I was no longer gliding along, day by day. I’d been full of purpose the past few weeks, driven — like I had something to fight for. I got off the sofa and fired up my computer. I was going to write Troy Davis.

Dear Mr. Troy Davis,
When I was 10, I made the decision to become atheist. For 1/3 of my life, I had denied the existence of God. But when I heard about your case, I, for the first time in five years, and perhaps even for the first time in my life, truly prayed for you. I thought science had rendered God obsolete, that science was the true path to knowledge. I thought that any God would not allow the poverty and earthquakes and exploitation and tsunamis and pain in the world. I was 10 years old and I had already become cynical about the world.
But was it science that called the Supreme Court to convene an emergency session? Was it science that made the judges decide, less than two hours before your execution, to grant you a stay of execution? I don’t know what I believe now, but I do know that I cannot confidently or honestly deny the existence of God.
With love and most sincerely yours,
Gautam R. Narula

Reuben Metreger, with Amnesty International, spreads banners on the ground at the Georgia State Capitol in Atlanta on Sept. 20, 2011, to protest the execution of Davis . Curtis Compton, ccompton@ajc.com

4

Death row
After receiving Gautam’s letter, Davis asked his sister, Martina Correia, to invite Gautam for a visit. A few days later, Gautam’s mother picked him up from school early and they drove to the prison in Jackson.

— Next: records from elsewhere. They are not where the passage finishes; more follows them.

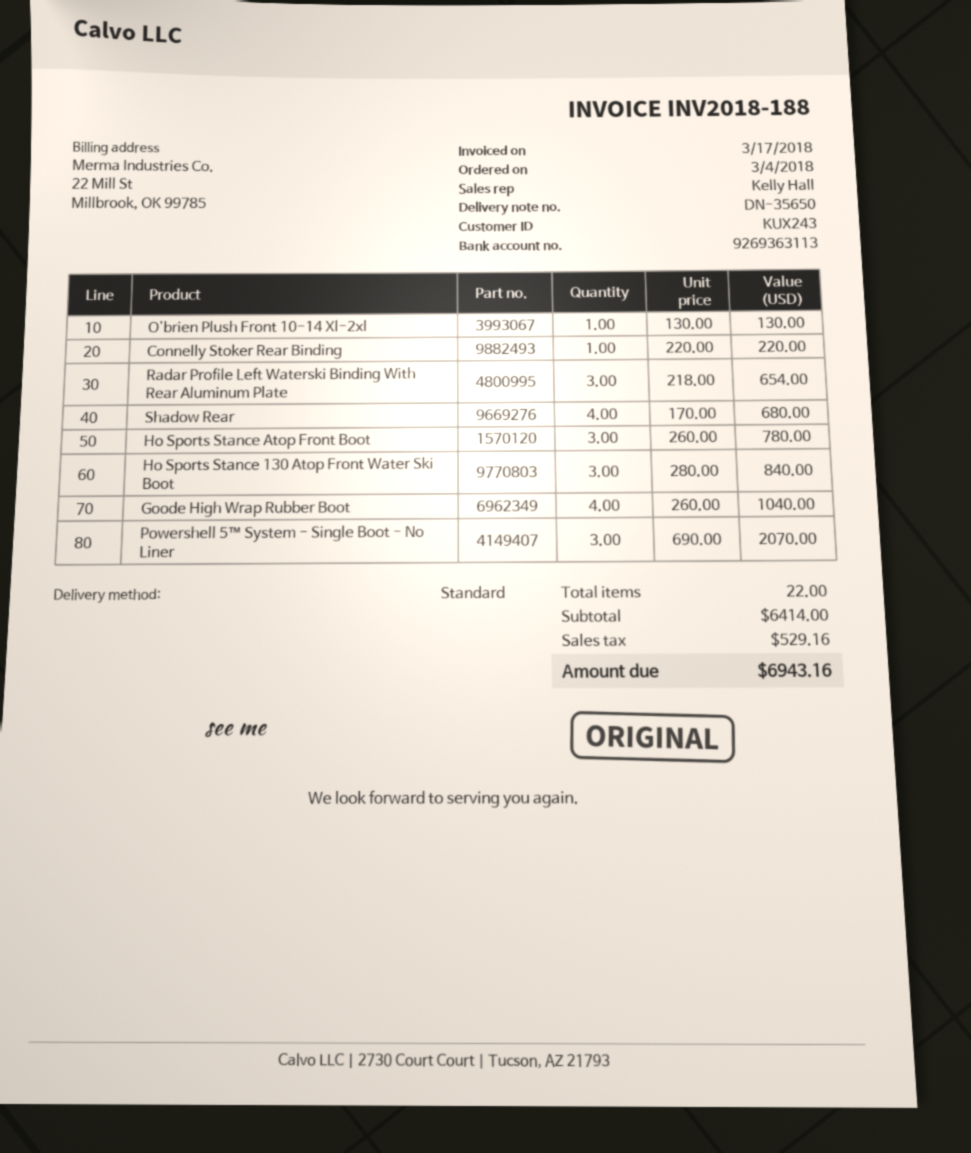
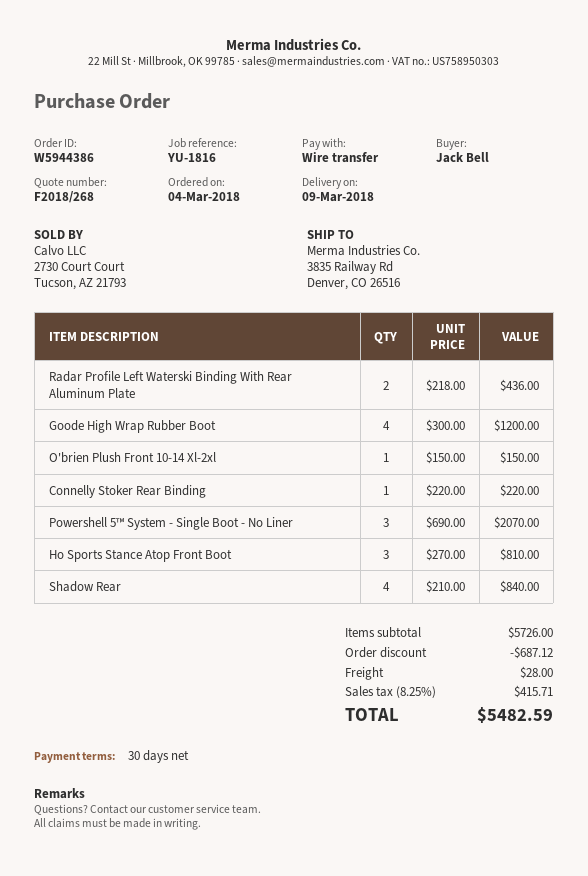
O'brien Plush Front 10-14 Xl-2xl: 1 x 130.00 = 130.00 -> 1 x 150.00 = 150.00
Radar Profile Left Waterski Binding With Rear Aluminum Plate: 3 x 218.00 = 654.00 -> 2 x 218.00 = 436.00
Shadow Rear: 4 x 170.00 = 680.00 -> 4 x 210.00 = 840.00
Ho Sports Stance Atop Front Boot: 3 x 260.00 = 780.00 -> 3 x 270.00 = 810.00
Ho Sports Stance 130 Atop Front Water Ski Boot: 3 x 280.00 = 840.00 -> none
Goode High Wrap Rubber Boot: 4 x 260.00 = 1040.00 -> 4 x 300.00 = 1200.00
subtotal: 6414.00 -> 5726.00
discount: none -> 687.12
shipping: none -> 28.00
tax: 529.16 -> 415.71
total: 6943.16 -> 5482.59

A dozen visitors were already there: Asians, whites, blacks, a writer, a professor, a filmmaker, a student, a former military member, a man from Washington and a woman from Texas. They all hugged each other even though they’d never met.

Troy didn’t look much like the photo all over the internet — that photo showed a man wearing large glasses and clad in a white jumpsuit against a concrete wall. The man looked straight into the camera, but his face was expressionless. I could see no anger in his eyes, nor sadness, just ... disappointment. A deep, unshakable disappointment.

That wasn’t the man seated in front of me. There were no glasses, his mouth was drawn into an infectious grin, he smelled of clean linen, and his eyes weren’t sorrowful. They were glowing.

“Wow, he’s tall!” His voice was a deep, soothing bass inflected with a Savannah drawl. “Gautam, I saved you a seat.”

He motioned for me to sit next to him.

“I read your letter, Gautam. I have it taped to the wall in my cell. I was very moved by what you wrote.”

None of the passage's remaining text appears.